### Instructions to follow
The expected output is a copy of every line in the records with the string "Container".

---------- Supplied material

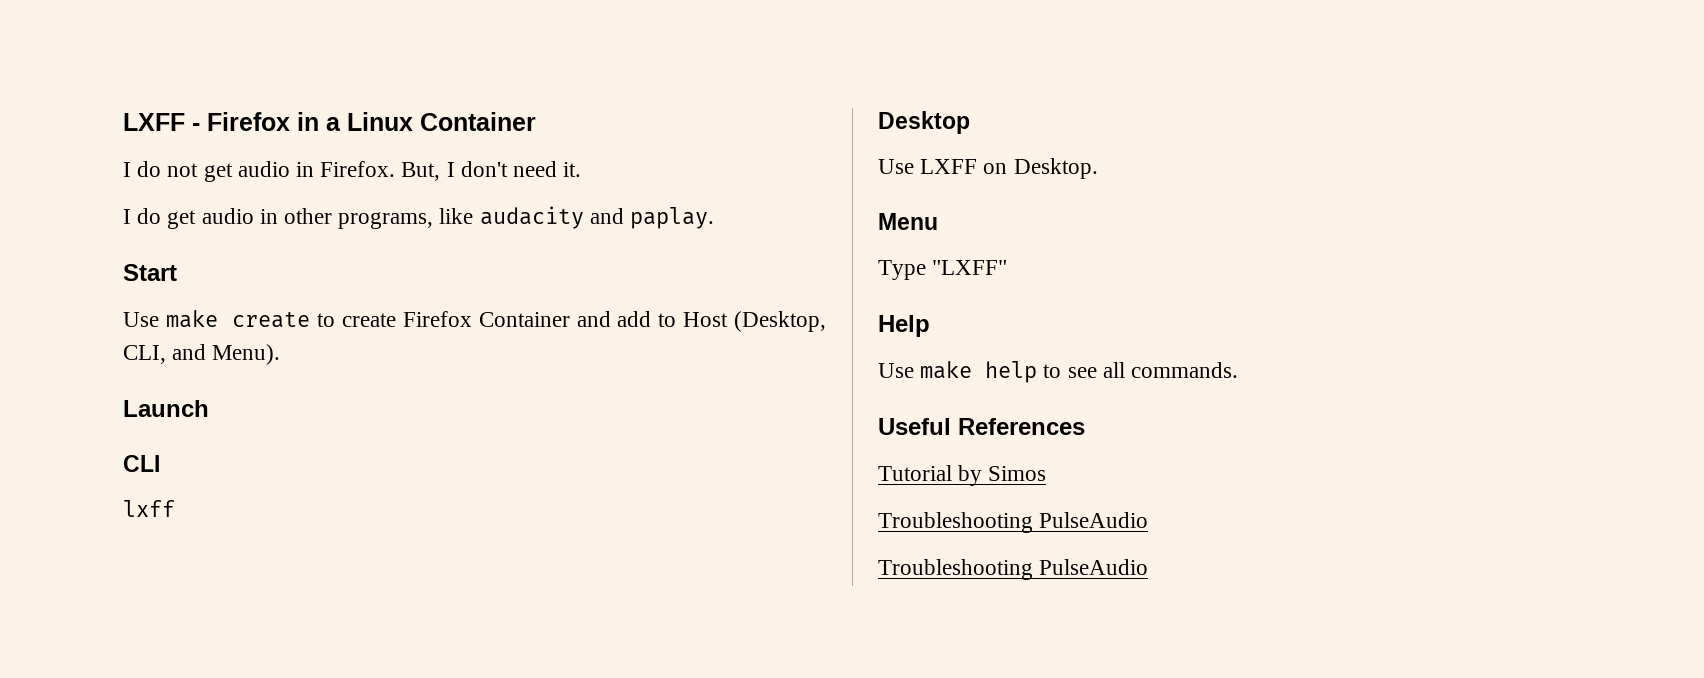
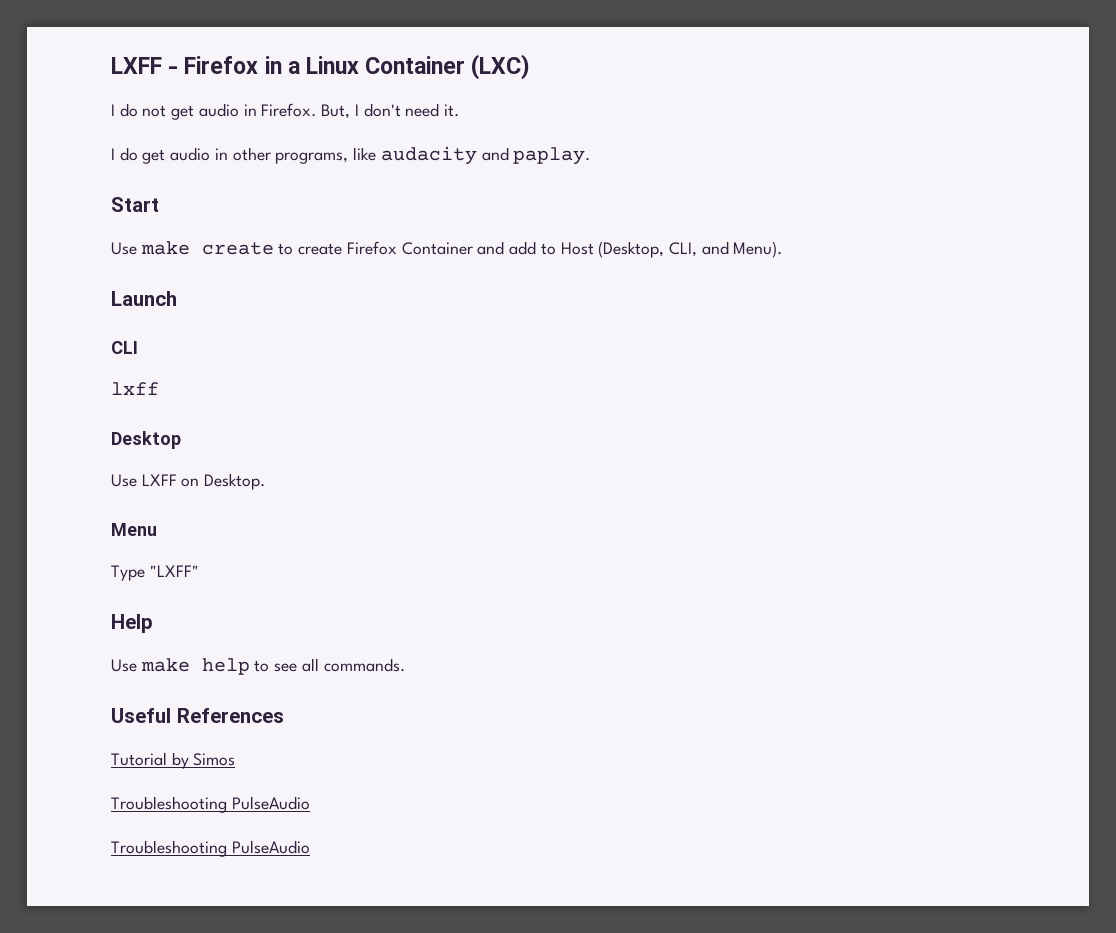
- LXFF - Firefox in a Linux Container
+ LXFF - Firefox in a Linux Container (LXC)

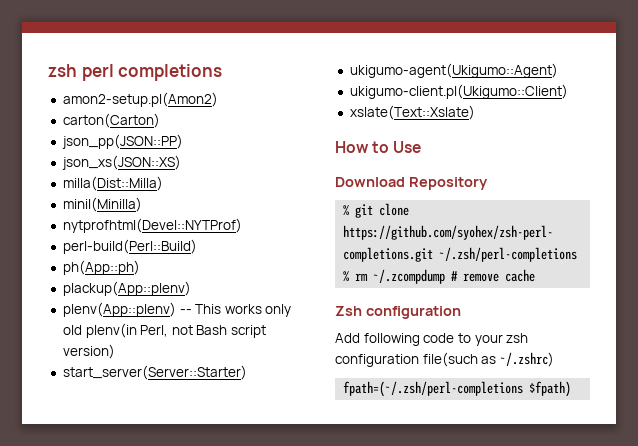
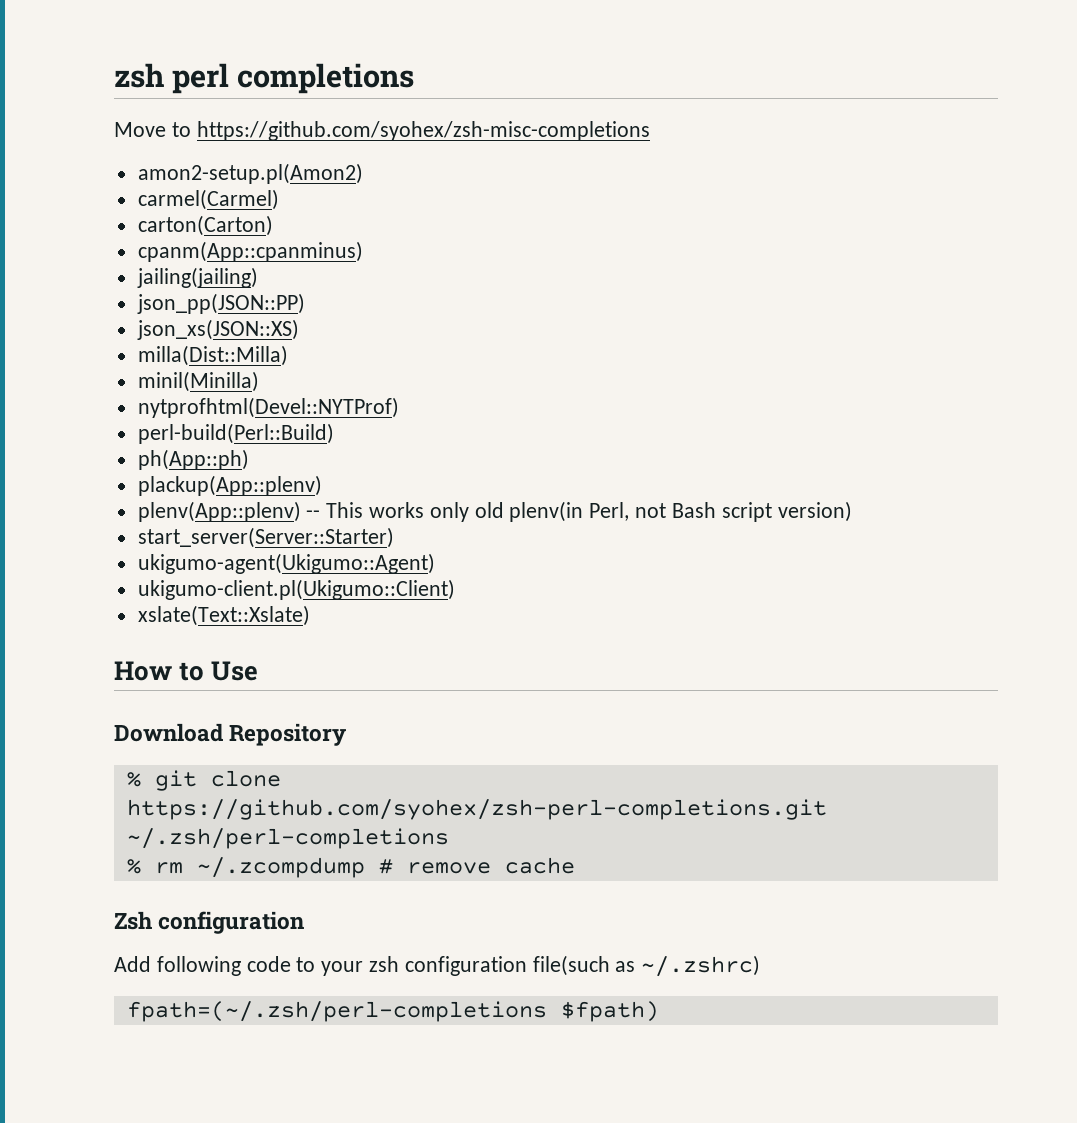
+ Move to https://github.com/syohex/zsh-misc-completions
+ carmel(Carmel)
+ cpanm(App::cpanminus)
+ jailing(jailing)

--------------------

### Output
- LXFF - Firefox in a Linux Container
+ LXFF - Firefox in a Linux Container (LXC)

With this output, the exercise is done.